6.  Vitamin B12-deficiency anaemia (Sources: University of Queensland; Bupa) - You might ask your GP to do a blood test for Vitamin B 12 levels as well as iron levels.

7.  Vitamin D deficiency - A Black Dog Institute paper that looked at current research into vitamin D insufficiency and deficiency contributing to depression has recommended that Vitamin D levels should be checked in all depressed patients. (Source: Depressionet.org.au) 

8.  Thyroid problems - If the thyroid is not functioning well it can cause depression. (Source: healthdirect)

9.  Liver problems -  People with a liver disease reported 12-month rates of major depression (17.2%) that were significantly higher than among people without liver disease (7.0%).  (Source: National Center for Biotechnology Information)

10. Haemochromatosis (inherited iron overload disorder) - iron levels that are too high from this disorder can cause depression. (Source: Haemochromatosis Australia)

11. Epilepsy and other neurological disorders (20%-55% of patients) - (Source: Medical Journal of Australia)

12. Multiple Sclerosis (40%-60% of patients) - (Source: Medical Journal of Australia)

13. Diabetes (9%-26% of patients) - (Source: Medical Journal of Australia)

14. Idiopathic Parkinson disease (2.7%-90% of patients) - (Source: Medical Journal of Australia)

15. Stroke (14-19% of patients) - (Source: Medical Journal of Australia)

16. Chronic obstructive pulmonary disease (20%-50% of patients) - (Source: Medical Journal of Australia)

17. Cardiovascular disease (7%-27% of patients) - (Source: Medical Journal of Australia)

18. Cancer (0%-38% of patients) - (Source: Medical Journal of Australia)

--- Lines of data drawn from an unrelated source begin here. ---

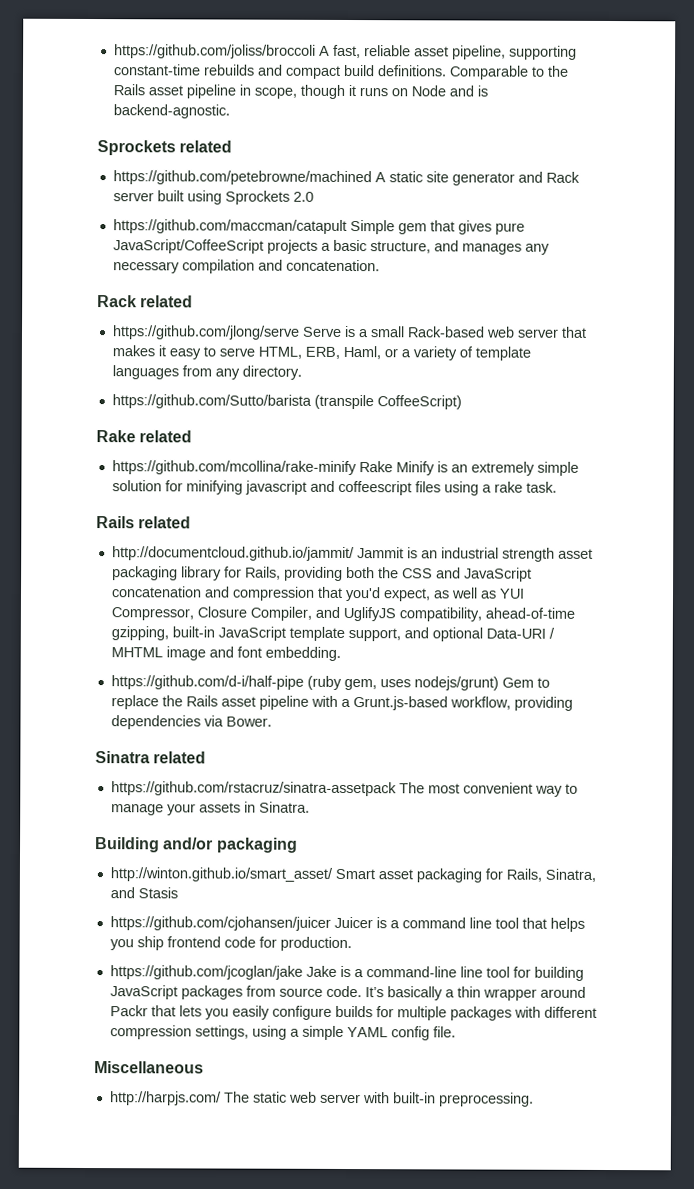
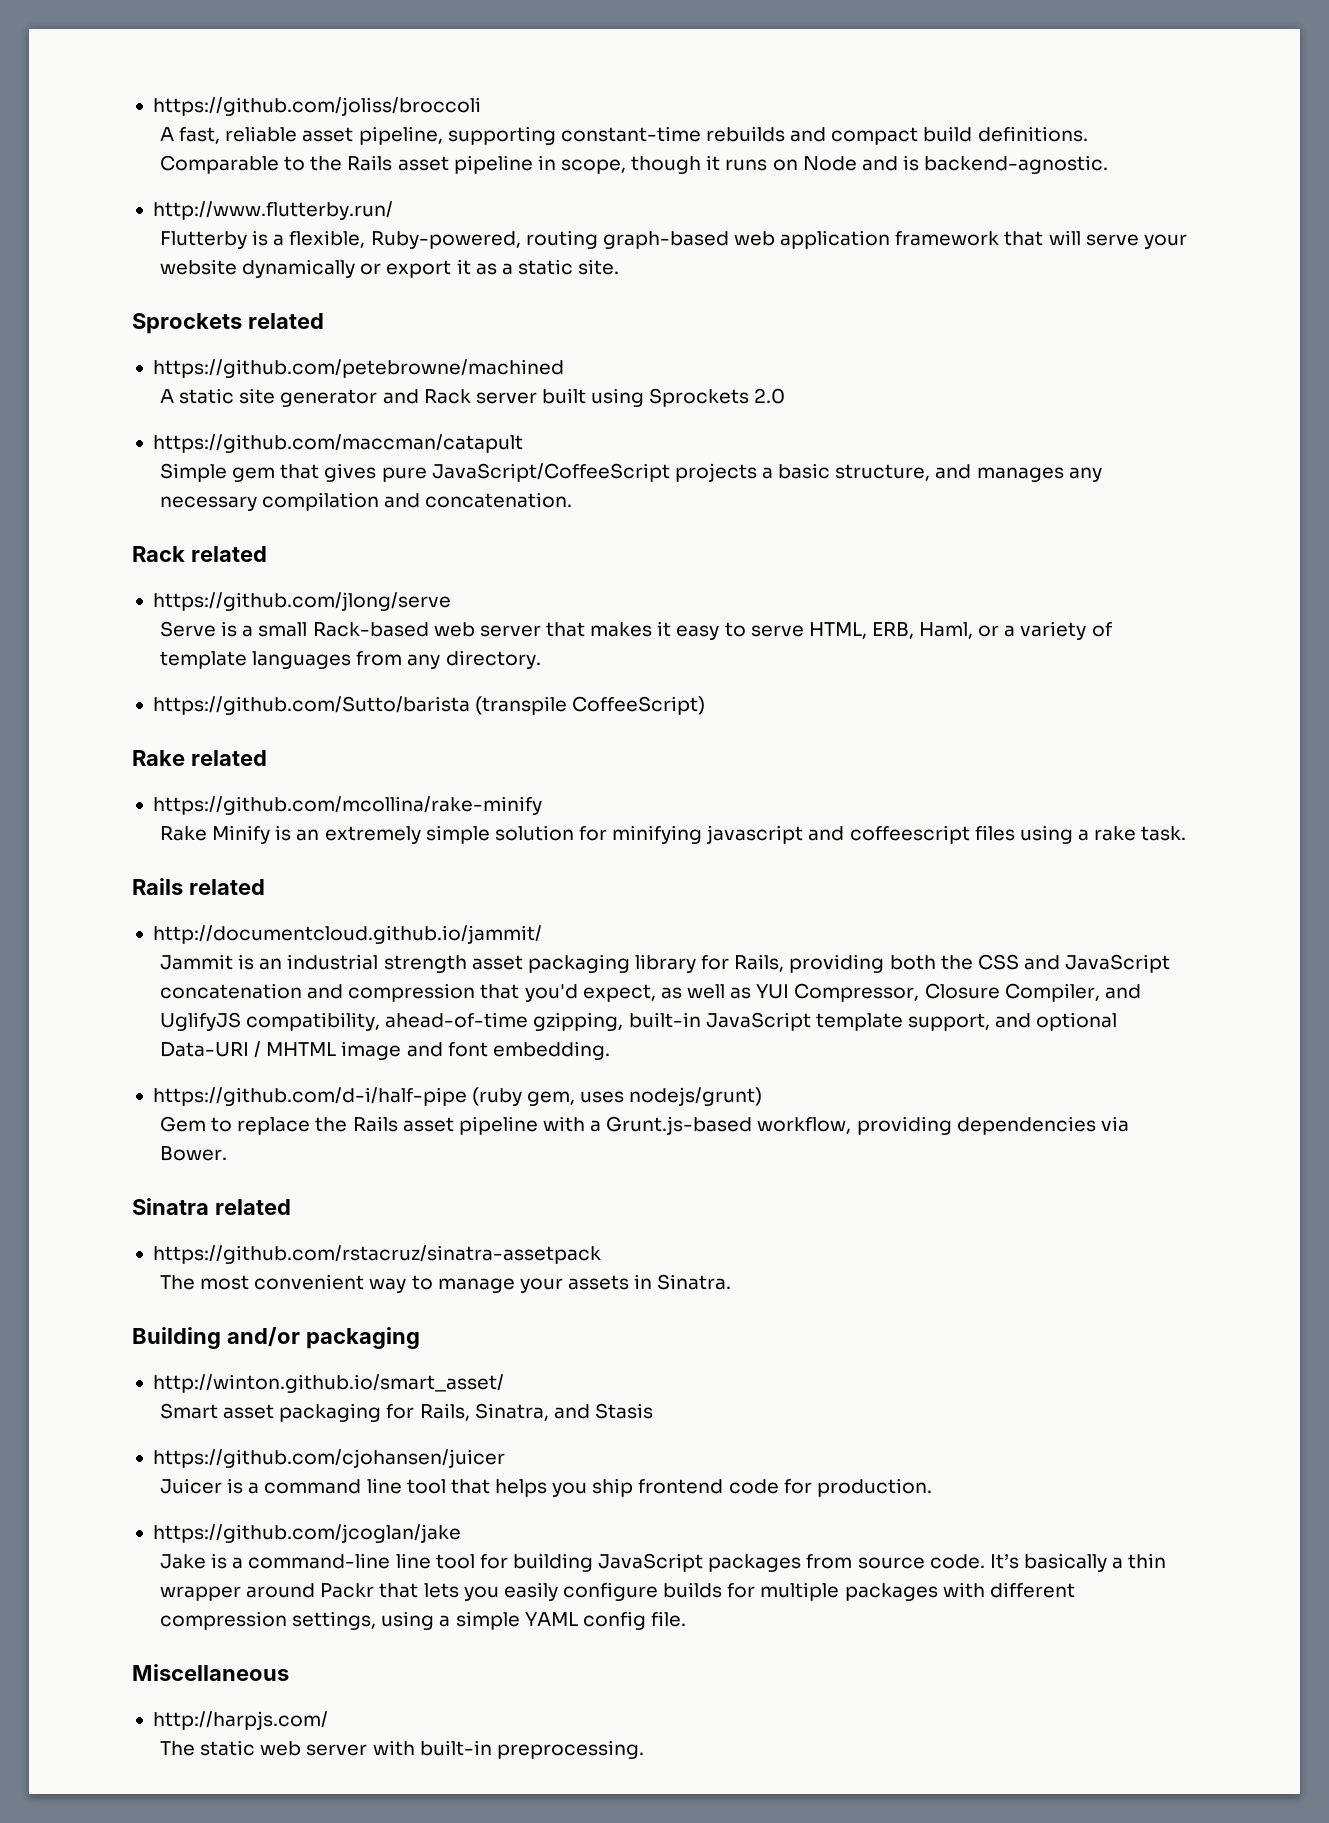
(316, 51) none -> (481, 106) //
(230, 111) none -> [152,201,393,220] [160,230,1187,249] [160,259,620,278] // http://www.flutterby.run/ // Flutterby is a flexible, Ruby-powered, routing graph-based web application framework that will serve your website dynamically or export it as a static site.
(372, 178) none -> (564, 368) //
(347, 226) none -> (523, 443) //
(300, 332) none -> (451, 601) //
(357, 468) none -> (542, 805) //
(355, 554) none -> (542, 934) //
(499, 683) none -> (763, 1096) //
(397, 789) none -> (601, 1254) //
(333, 874) none -> (504, 1383) //
(331, 923) none -> (505, 1458) //
(303, 972) none -> (461, 1533) //
(222, 1098) none -> (328, 1720) //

19. Amount of Sleep - More sleep = A happier you. Too little shuteye slows down out cognitive processes and increases risk of depression.  Try hitting the pillow 30 minutes earlier each night or taking a nap in the middle of the day.


20. Sleep apnoea - Individuals with severe sleep apnoea have a greater likelihood of having depression regardless of whether excessive daytime sleepiness is also present. However, if excessive daytime sleepiness is present there is a greater likelihood of depression.  (Source: Lung Foundation Australia)  Certain type of breathing during sleep are particularly associated with depression: snorting, gasping or short interruptions in breathing.  (Source: WebMD)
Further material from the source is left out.